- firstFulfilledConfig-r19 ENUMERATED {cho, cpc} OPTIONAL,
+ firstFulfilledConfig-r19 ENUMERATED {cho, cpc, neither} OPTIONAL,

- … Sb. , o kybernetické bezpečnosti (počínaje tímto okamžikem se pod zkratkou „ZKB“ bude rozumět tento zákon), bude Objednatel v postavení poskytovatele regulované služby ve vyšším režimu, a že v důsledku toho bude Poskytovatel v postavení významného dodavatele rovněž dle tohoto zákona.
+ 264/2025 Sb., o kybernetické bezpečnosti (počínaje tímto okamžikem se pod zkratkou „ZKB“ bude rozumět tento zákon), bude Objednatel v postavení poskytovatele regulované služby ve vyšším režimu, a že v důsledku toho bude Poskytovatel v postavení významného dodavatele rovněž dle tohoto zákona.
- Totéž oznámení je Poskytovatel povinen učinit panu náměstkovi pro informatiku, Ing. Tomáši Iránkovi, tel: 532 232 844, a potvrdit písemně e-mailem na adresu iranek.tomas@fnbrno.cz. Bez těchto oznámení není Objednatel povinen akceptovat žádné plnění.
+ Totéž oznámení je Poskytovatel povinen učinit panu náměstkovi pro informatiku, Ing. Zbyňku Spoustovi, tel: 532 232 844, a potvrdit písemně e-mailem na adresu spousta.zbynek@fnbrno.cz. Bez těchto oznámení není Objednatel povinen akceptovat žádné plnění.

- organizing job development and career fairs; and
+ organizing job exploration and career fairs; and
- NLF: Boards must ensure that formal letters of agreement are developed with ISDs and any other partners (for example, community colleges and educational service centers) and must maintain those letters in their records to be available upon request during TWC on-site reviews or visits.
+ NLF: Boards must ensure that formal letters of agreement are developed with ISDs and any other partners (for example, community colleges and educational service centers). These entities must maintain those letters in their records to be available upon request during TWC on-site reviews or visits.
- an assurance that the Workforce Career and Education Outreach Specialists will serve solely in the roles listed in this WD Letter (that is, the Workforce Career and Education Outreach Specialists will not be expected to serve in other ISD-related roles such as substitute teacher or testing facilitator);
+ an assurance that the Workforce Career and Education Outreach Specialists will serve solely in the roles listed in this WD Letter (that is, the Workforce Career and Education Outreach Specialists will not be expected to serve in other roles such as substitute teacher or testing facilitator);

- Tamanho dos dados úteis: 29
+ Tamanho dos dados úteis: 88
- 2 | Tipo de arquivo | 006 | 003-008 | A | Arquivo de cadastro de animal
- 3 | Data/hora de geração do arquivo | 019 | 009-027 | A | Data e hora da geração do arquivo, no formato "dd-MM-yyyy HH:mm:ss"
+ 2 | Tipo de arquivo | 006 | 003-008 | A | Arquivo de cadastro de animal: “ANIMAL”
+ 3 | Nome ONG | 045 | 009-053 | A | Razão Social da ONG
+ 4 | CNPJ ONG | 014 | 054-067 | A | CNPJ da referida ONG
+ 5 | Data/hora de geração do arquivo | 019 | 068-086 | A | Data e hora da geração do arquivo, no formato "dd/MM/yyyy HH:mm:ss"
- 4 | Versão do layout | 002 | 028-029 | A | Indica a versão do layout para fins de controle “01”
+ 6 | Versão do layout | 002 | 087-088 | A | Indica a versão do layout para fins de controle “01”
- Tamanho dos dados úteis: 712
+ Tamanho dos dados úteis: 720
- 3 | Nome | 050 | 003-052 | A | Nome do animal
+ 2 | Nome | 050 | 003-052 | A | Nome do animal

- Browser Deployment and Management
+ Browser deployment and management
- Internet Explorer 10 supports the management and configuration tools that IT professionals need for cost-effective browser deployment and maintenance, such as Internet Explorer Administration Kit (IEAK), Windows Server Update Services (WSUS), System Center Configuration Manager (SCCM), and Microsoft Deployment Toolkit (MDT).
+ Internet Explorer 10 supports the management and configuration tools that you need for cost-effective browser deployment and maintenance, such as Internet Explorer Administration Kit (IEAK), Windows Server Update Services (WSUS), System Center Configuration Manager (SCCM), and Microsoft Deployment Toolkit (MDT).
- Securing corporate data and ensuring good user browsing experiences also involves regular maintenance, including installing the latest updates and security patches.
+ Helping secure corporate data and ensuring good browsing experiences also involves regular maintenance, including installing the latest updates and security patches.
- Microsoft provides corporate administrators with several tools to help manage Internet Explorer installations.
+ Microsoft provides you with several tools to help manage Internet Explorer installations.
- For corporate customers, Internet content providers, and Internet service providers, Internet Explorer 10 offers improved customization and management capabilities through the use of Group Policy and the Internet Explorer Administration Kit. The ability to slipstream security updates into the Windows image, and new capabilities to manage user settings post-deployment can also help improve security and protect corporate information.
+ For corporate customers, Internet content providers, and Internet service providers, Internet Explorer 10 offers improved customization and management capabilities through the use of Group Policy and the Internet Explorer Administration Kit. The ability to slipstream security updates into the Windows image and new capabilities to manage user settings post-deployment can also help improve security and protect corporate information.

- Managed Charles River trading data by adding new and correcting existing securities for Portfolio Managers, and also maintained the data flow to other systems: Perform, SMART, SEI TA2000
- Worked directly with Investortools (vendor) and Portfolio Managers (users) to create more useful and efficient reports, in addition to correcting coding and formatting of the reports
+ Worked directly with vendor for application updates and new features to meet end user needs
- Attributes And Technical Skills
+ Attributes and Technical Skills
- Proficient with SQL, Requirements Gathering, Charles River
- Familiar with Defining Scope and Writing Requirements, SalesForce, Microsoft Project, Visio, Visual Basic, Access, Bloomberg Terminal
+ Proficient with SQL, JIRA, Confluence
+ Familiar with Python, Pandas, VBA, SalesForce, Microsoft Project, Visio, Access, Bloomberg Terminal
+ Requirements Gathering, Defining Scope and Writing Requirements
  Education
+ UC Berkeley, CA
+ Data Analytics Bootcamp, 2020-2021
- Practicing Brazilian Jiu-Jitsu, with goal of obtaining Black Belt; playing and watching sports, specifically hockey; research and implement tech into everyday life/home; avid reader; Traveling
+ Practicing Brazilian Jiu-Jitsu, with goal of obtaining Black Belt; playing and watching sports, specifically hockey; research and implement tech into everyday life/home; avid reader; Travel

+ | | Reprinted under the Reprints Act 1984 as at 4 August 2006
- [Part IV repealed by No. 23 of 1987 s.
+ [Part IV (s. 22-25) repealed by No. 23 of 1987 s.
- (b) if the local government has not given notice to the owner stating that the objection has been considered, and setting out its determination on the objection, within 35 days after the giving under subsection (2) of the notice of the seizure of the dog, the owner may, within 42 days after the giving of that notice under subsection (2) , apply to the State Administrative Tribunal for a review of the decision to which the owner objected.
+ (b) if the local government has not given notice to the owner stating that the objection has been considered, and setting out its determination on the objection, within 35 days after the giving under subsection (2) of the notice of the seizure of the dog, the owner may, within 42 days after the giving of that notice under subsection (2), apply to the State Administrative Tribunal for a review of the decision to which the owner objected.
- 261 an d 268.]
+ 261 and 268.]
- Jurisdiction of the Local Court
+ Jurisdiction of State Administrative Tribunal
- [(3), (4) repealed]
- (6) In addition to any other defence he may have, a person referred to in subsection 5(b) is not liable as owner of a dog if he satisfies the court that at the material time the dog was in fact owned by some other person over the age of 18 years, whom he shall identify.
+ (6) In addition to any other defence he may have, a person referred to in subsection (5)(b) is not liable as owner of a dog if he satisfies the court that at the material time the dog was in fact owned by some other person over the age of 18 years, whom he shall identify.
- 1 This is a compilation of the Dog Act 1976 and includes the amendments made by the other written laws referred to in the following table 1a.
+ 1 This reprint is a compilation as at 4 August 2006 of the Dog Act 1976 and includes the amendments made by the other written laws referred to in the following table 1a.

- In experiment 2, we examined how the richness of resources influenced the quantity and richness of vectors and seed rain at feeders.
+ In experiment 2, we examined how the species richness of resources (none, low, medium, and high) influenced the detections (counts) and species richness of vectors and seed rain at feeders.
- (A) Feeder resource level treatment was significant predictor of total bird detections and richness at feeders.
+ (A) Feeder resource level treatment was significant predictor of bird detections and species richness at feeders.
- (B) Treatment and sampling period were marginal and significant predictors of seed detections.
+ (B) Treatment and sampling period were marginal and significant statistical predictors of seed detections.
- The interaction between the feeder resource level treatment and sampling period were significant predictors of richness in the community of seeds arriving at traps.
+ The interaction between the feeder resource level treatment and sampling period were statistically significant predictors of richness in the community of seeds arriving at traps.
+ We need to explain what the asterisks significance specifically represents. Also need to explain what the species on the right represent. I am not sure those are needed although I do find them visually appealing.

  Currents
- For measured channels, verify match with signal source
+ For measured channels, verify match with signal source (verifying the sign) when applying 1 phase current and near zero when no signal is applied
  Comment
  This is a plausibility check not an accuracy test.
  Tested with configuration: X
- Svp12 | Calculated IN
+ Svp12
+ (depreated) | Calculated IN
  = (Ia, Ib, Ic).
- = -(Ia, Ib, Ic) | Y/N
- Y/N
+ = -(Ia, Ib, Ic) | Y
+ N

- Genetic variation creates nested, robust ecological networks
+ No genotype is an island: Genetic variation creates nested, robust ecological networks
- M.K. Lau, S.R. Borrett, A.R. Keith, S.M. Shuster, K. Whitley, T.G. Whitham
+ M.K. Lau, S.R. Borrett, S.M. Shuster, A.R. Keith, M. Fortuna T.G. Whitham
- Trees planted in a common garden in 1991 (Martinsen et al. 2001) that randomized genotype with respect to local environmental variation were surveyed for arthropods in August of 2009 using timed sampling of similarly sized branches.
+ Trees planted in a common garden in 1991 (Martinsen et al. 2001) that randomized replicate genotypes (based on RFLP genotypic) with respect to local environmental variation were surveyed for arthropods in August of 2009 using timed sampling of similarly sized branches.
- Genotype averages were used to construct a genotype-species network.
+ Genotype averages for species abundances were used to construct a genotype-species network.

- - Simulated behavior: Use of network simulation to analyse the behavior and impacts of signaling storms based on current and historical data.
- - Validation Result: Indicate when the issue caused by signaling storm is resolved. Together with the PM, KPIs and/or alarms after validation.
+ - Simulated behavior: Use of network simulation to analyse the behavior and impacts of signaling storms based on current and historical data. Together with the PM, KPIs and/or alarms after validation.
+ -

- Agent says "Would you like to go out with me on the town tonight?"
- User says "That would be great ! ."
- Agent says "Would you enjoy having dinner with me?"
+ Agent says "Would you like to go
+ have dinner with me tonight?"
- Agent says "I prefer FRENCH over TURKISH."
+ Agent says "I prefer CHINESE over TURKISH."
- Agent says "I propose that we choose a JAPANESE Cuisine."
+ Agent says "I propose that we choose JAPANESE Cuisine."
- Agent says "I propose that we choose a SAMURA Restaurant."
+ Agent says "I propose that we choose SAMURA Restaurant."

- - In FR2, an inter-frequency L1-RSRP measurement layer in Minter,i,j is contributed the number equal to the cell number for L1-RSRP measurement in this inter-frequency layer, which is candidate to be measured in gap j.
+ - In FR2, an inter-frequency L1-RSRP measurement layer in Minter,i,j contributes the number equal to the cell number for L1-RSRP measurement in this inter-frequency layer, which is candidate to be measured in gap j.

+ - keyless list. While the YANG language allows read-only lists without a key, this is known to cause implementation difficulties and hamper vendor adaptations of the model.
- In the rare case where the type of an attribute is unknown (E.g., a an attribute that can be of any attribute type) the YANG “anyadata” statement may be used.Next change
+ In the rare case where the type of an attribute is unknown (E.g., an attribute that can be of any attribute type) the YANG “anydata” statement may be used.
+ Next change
§
— TASK ITEM —
From the records above, extract exactly and only the lines that begin at the line with "prefer FRENCH over" and stop after the line with "in Minter,i,j contributes".

— EXERCISE RESPONSE —
- Agent says "I prefer FRENCH over TURKISH."
+ Agent says "I prefer CHINESE over TURKISH."
- Agent says "I propose that we choose a JAPANESE Cuisine."
+ Agent says "I propose that we choose JAPANESE Cuisine."
- Agent says "I propose that we choose a SAMURA Restaurant."
+ Agent says "I propose that we choose SAMURA Restaurant."

- - In FR2, an inter-frequency L1-RSRP measurement layer in Minter,i,j is contributed the number equal to the cell number for L1-RSRP measurement in this inter-frequency layer, which is candidate to be measured in gap j.
+ - In FR2, an inter-frequency L1-RSRP measurement layer in Minter,i,j contributes the number equal to the cell number for L1-RSRP measurement in this inter-frequency layer, which is candidate to be measured in gap j.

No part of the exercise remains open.